Important issues that are currently on the PSC’s docket include the Consolidated Edison’s (ConEd) rate case and SUEZ water’s rate case. The PSC is confronting SUEZ water with a reduction in rate increases by $960,000, which reduces rate of return on SUEZ water investments. This decision also means rate increases for Rockland County residents served by SUEZ. There is an estimated rate increase of $4.87 by the third year following the decision. SUEZ originally proposed a much larger rate increase, but the PSC sided with consumers, a decision that was praised by environmental groups. The PSC also approved a new rate plan for ConEd, which would increase energy rates by two percent per year for three years. These increases will help pay for ConEd’s efforts to improve energy efficiency and reduce demand through infrastructure such as smart meters and micro-grids. Normally, these actions would not be in the best interests of a utility, as they reduce profits, that’s where the PSC comes in–creating incentives that allow utilities to act in the best interests of consumers and the environment.
If Governor Cuomo is not able to act quickly and fill vacancies at the PSC, there is a risk of these critical efforts losing their momentum. With only two commissioners it would be difficult to effectively address important policies, including Governor Cuomo’s Reforming the Energy Vision. The Reforming the Energy Vision (REV) plan focuses on the transition from 20th century energy infrastructure to a more affordable and sustainable energy system that can combat climate change and confront challenges such as the next superstorm Sandy, while bringing new forms of investment and employment opportunities to the state of New York through effective policy. Some are predicting that important policy issues will be tackled during compacted PSC meetings occurring over the next three months, before the official departure of the two commissioners.
The next step for the PSC is to move forward with the development of community solar projects. By clearing out a backlog of inactive proposals, the PSC hopes to be more efficient and swift in implementing new solar projects. Following the implementation of these projects, new measures will need to be taken in order to gauge the energy payment methods. There is current discussion of moving away from the current net-metering approach. This decision is to be made during the next-month. If these policy and rate issues are not addressed before the departure of the commissioners, however, it is possible that resolutions to these subjects will be delayed.

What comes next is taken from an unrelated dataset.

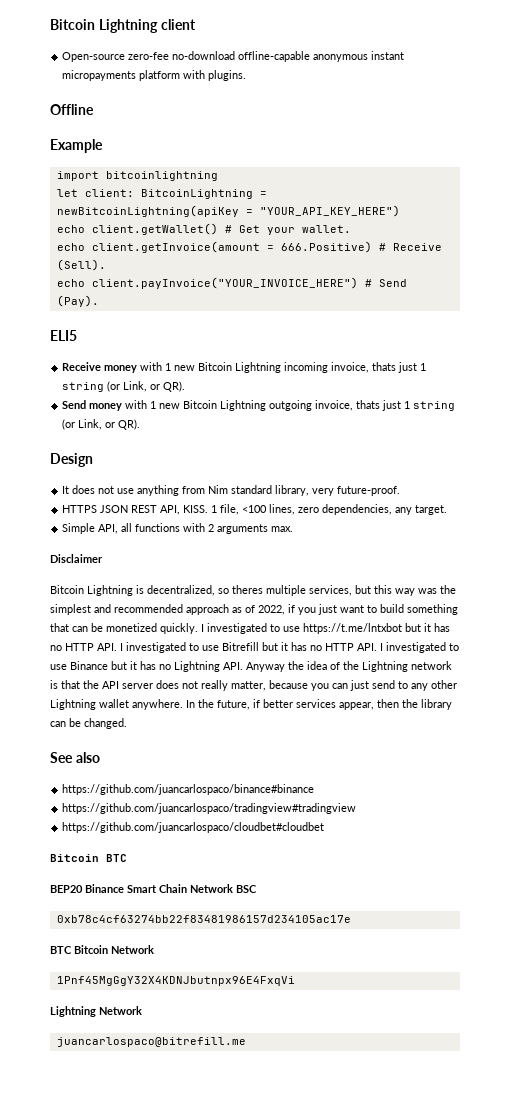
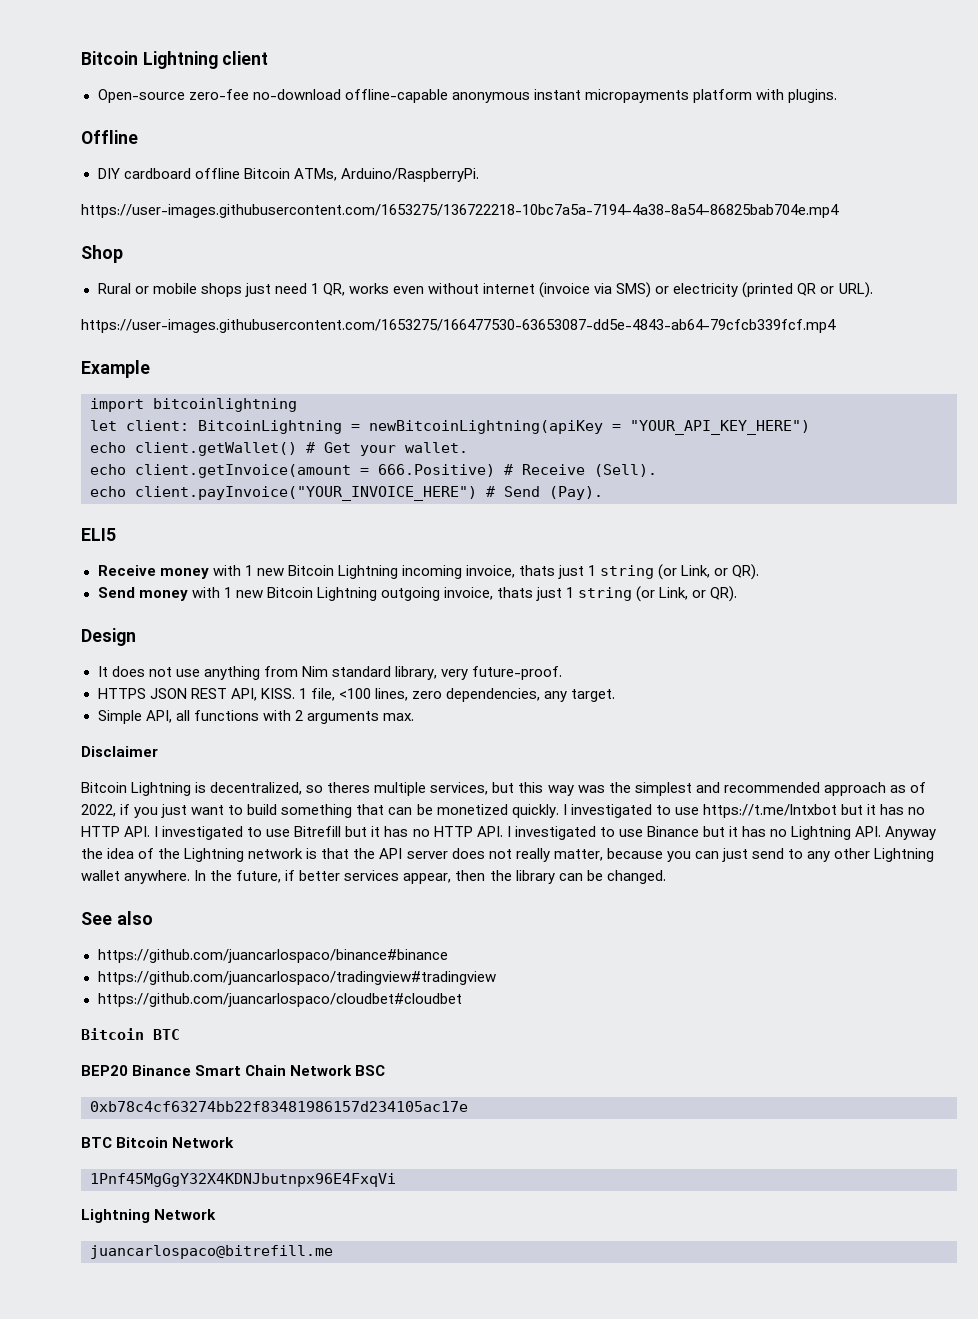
+ DIY cardboard offline Bitcoin ATMs, Arduino/RaspberryPi.
+ https://user-images.githubusercontent.com/1653275/136722218-10bc7a5a-7194-4a38-8a54-86825bab704e.mp4
+ Shop
+ Rural or mobile shops just need 1 QR, works even without internet (invoice via SMS) or electricity (printed QR or URL).
+ https://user-images.githubusercontent.com/1653275/166477530-63653087-dd5e-4843-ab64-79cfcb339fcf.mp4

Governor Cuomo will need to swiftly select people to fill these positions. PSC Chair Audrey Zibelman has been a strong leader on creating market-based solutions that help to modernize utilities, clean our energy mix, and fight climate change. We are urging him to select a new leader for the PSC that brings the same level of relevant expertise and commitment to sustainability that PSC Chair Zibelman has exhibited during her tenure.